Given the records below, the lines starting at the line with "- Copyright and License" and ending at the line with "found it useful." should be output exactly, both end lines kept and pictures left out.
^^^^
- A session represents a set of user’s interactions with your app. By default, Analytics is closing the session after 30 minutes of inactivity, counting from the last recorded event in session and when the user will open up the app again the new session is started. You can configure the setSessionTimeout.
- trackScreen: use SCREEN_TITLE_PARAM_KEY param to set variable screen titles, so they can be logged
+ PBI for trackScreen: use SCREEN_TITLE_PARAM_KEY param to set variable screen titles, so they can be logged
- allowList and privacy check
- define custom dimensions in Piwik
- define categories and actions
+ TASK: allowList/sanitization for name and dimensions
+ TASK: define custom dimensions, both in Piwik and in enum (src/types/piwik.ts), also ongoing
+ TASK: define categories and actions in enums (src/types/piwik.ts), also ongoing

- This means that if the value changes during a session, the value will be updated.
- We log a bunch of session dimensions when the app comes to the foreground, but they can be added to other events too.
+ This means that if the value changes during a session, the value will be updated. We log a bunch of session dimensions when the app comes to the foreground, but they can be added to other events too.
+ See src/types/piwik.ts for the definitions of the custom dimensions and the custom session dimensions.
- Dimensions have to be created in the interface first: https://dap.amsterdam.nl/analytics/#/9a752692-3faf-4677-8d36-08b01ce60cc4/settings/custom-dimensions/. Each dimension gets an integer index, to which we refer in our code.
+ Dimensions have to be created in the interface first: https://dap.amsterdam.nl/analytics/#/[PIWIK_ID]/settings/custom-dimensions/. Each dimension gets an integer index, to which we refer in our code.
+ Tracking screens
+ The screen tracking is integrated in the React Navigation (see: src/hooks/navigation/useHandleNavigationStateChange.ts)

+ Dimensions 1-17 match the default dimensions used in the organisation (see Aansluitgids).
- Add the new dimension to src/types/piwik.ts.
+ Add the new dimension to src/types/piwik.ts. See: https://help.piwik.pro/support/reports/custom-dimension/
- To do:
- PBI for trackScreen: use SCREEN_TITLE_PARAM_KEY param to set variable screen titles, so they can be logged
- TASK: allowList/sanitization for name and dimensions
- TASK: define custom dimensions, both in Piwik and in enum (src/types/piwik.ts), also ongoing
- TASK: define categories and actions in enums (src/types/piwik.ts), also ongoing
^^^^
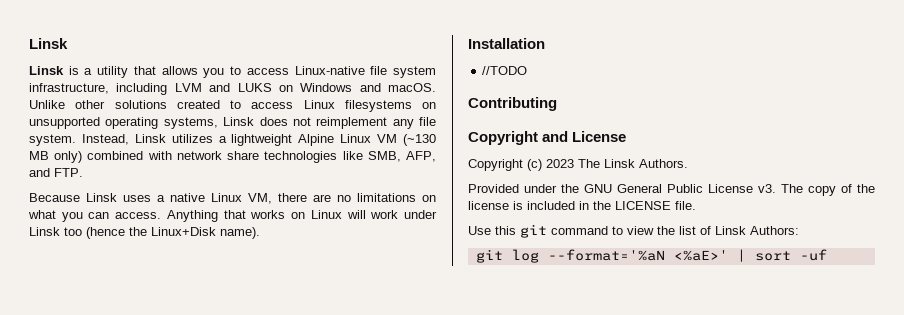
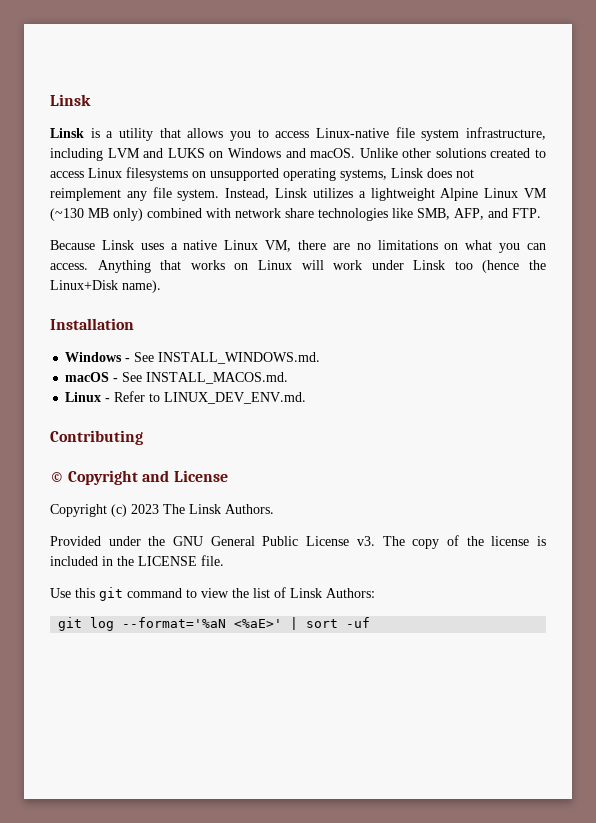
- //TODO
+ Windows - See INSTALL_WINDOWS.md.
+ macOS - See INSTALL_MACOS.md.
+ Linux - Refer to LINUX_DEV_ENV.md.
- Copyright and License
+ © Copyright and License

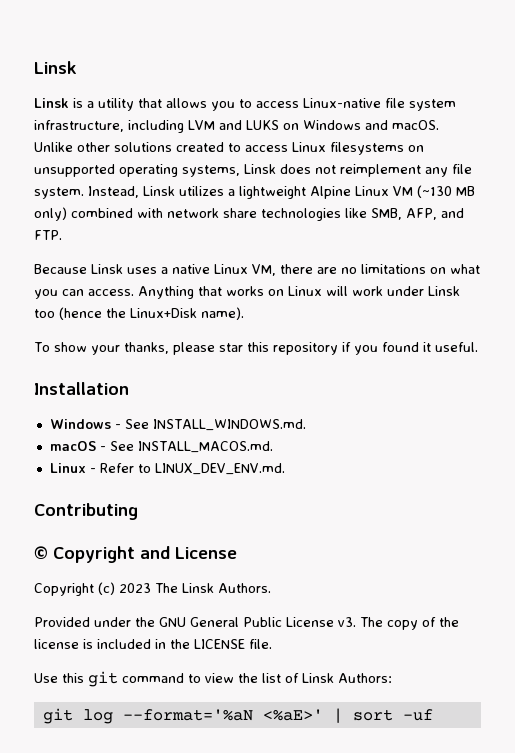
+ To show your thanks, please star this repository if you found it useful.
^^^^
**Exercise output**
- Copyright and License
+ © Copyright and License

+ To show your thanks, please star this repository if you found it useful.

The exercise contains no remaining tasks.